I also see in this picture both of us surviving despite the many shitty prognoses; surviving despite the inability to tell yourself one more time “it’s gonna hurt; it’s gonna be hell, but I gotta do it to live to see another sunset and get another kiss from my cat (or dog), to live to jump on another plane one day to see my earthly paradise (we all have one), far, far away, to make love one more time; gotta do it!” ...
We’re both still weak in these pictures, we’re in the passenger seats, we relinquished the reins, we are being cared for (how lucky is that alone?), and we are weak-looking, but there is fire behind those eyes and there is resilience and there is grit.
I am sure she’ll have stories to tell after her third visit in there, going through the deep, deep darkness of literally being put to death and then brought back again. This is how I feel when I look back on my surgery: they literally stop your heart that has no blood going through it for a while, and then they magically make it beat again. The next thing you know, you walk out of the hospital and you go home with a new lease on life ... Sounds simple, and trust me: both for Kate and I, this journey from when you go in till you get out felt like at least 10 years ... But that smile says it all ...
When it comes to life’s challenges, open-heart surgeries are quite up there in kick-butt-ness, in my book. Every surgery has a risk, sure. Every paper cut can give you a lethal blood infection. But there are few things in life for which you have to die (like open-heart surgery) to get better... And we did it willingly. Thank goodness we knew ahead of time that we needed it ... And thank goodness that for heart disease there are ways to manage it.

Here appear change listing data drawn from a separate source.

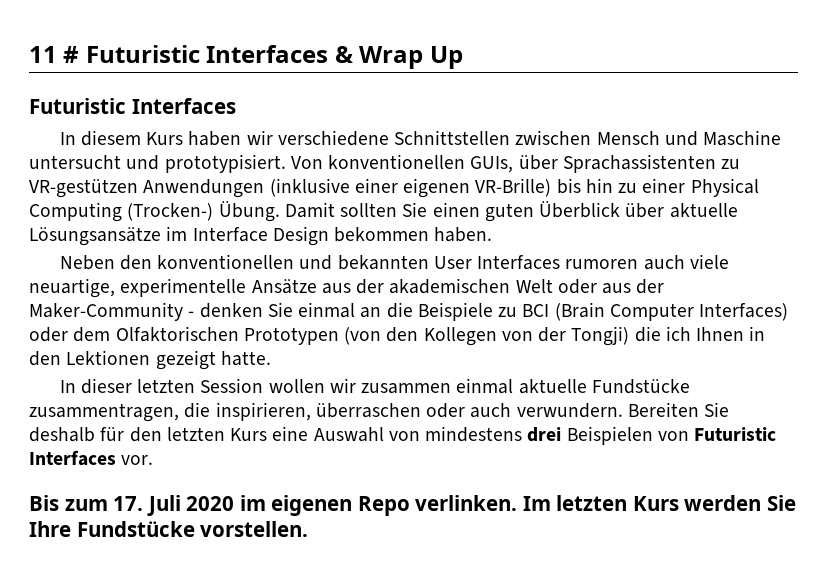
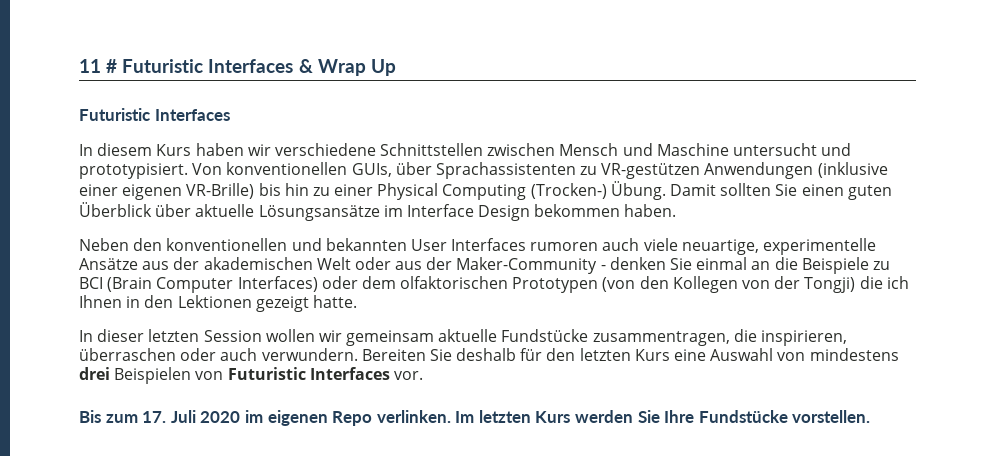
[115,326,239,342] Olfaktorischen -> [400,276,509,289] olfaktorischen
[361,378,514,394] zusammen einmal -> [346,330,435,346] gemeinsam

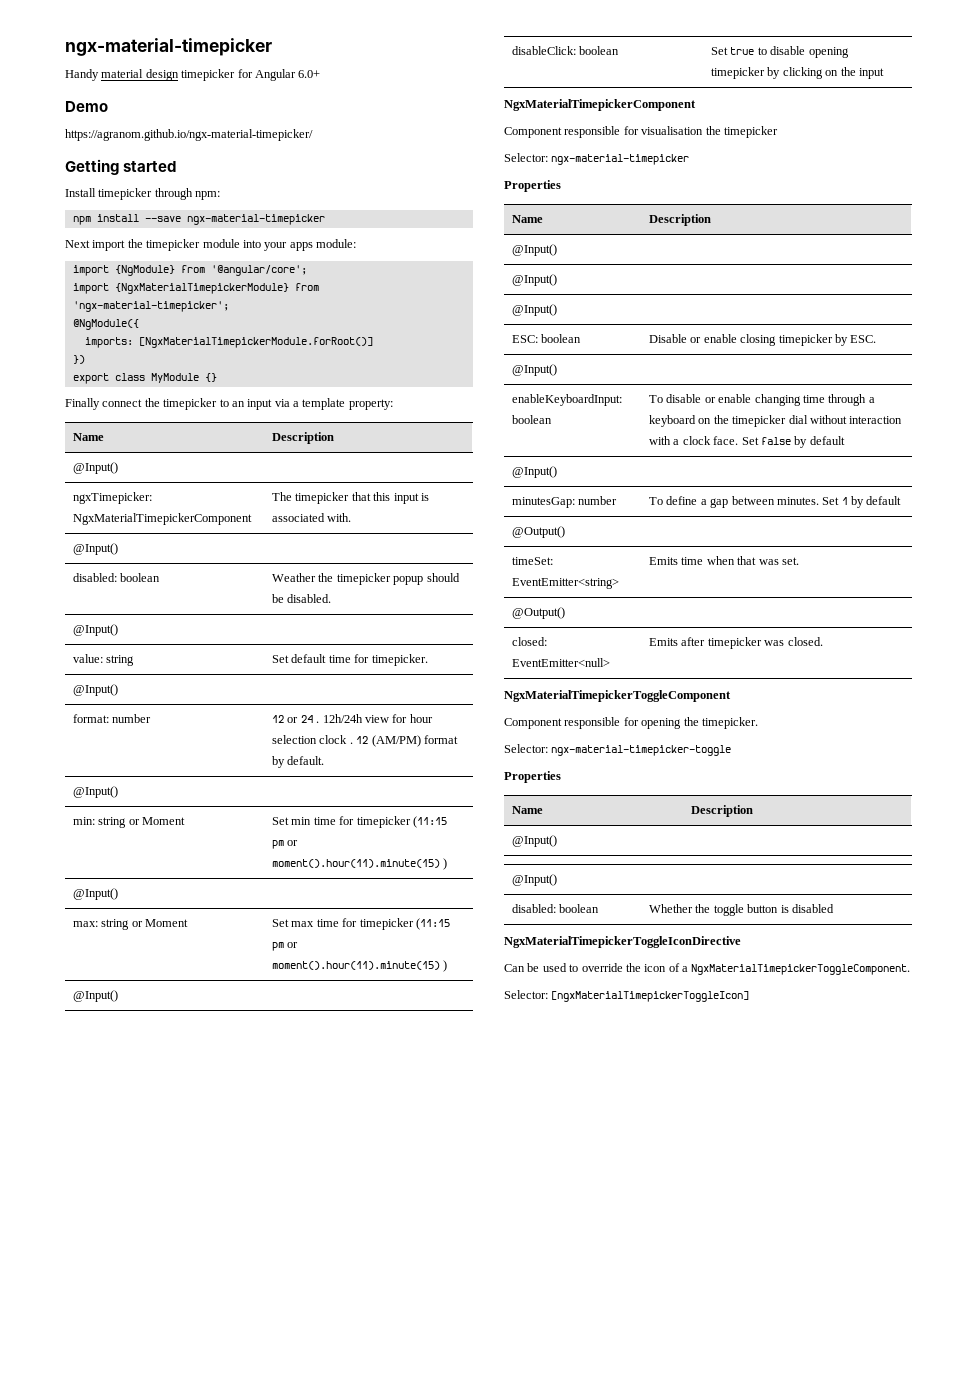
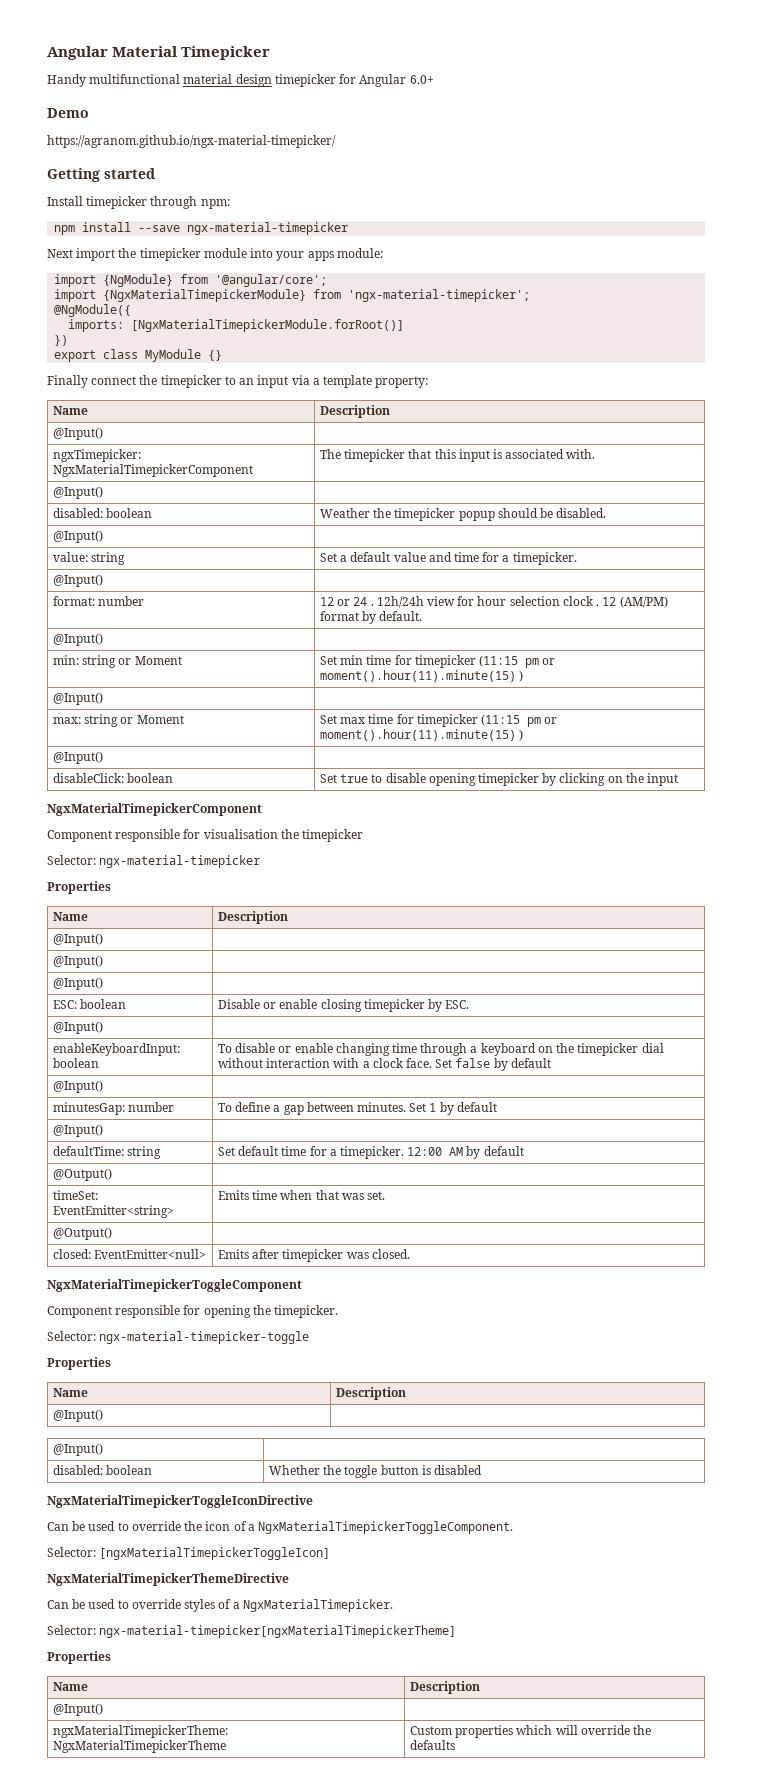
[65,38,272,56] ngx-material-timepicker -> [47,46,271,60] Angular Material Timepicker
(99, 75) none -> [89,74,181,84] multifunctional
[291,654,370,663] default time for -> [340,552,510,562] a default value and time for a
(902, 500) none -> [52,1124,103,1137] [52,1146,162,1159] [217,1146,524,1159] // @Input() | // defaultTime: string | Set default time for a timepicker. 12:00 AM by default
(750, 996) none -> [47,1573,289,1586] [47,1599,393,1612] [47,1625,457,1638] [47,1651,111,1664] [52,1682,88,1691] [409,1681,480,1694] [52,1703,103,1716] [52,1725,228,1738] [52,1740,226,1753] [409,1725,651,1738] [409,1740,455,1750] // NgxMaterialTimepickerThemeDirective // Can be used to override styles of a NgxMaterialTimepicker. // Selector: ngx-material-timepicker[ngxMaterialTimepickerTheme] // Properties // Name | Description // @Input() | // ngxMaterialTimepickerTheme: NgxMaterialTimepickerTheme | Custom properties which will override the defaults

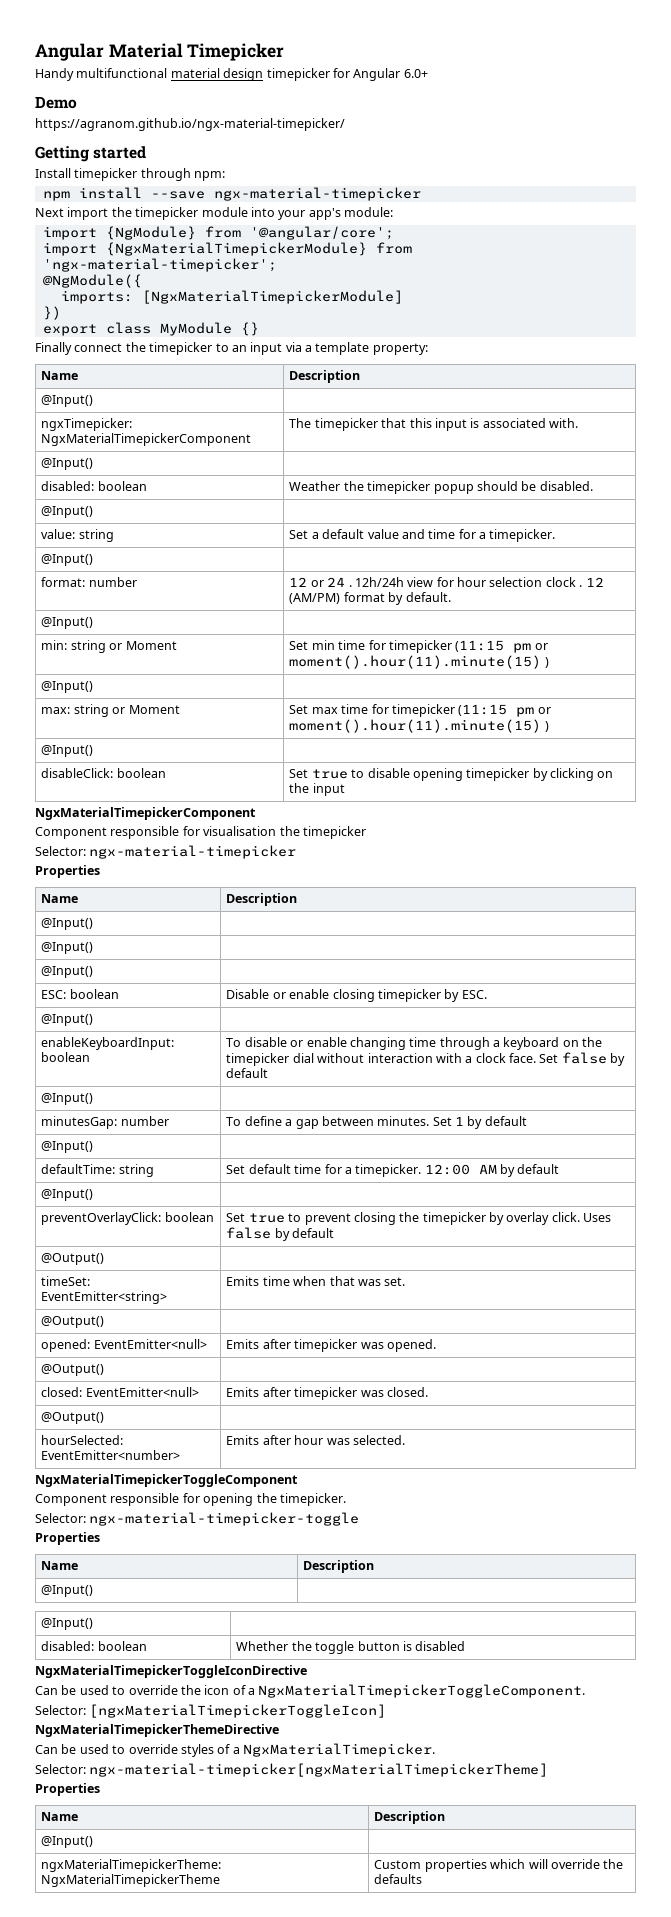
[307,251,334,261] apps -> [308,208,341,220] app's
[131,319,405,332] [NgxMaterialTimepickerModule.forRoot()] -> [141,290,403,304] [NgxMaterialTimepickerModule]
(524, 1151) none -> [41,1189,94,1201] [41,1212,214,1225] [226,1212,612,1225] [226,1227,335,1241] // @Input() | // preventOverlayClick: boolean | Set true to prevent closing the timepicker by overlay click. Uses false by default
(112, 1233) none -> [41,1339,207,1352] [226,1339,436,1352] [41,1364,105,1376] // opened: EventEmitter<null> | Emits after timepicker was opened. // @Output() |
(410, 1254) none -> [41,1412,105,1424] [41,1435,124,1445] [41,1450,181,1460] [226,1435,405,1445] // @Output() | // hourSelected: EventEmitter<number> | Emits after hour was selected.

I can’t think of anything more humbling than being sick and coming back to life. I can’t think of a more character-building experience than going through what Kate has gone through, not once but three times ... She is not 50 yet ...
The title of this blog belongs to Kate, hence the quotes - this is what she said when she saw these pictures: “Heart sisters foreva”. I could not agree more, and I could not feel more honored and proud to have her say that ... We may be different people, we may live 2000 miles apart, but we have this invisible bond that connects us across miles and time zones, and although every muscle hurts different for her and I, our hearts still beat to keep us alive, despite the different kinds of ordeals that they have endured, despite the different number of times they went silent. Our hearts are ultimately stitched up and broken just the same. And that will connect our lives and our stories forever ...
Speedy recovery, my favorite warrior and welcome home! And I’ll leave you with the advice my own surgeon gave me 9 years ago, the day after my surgery: “It’s up and at ‘em from here out!” I have no doubt about it!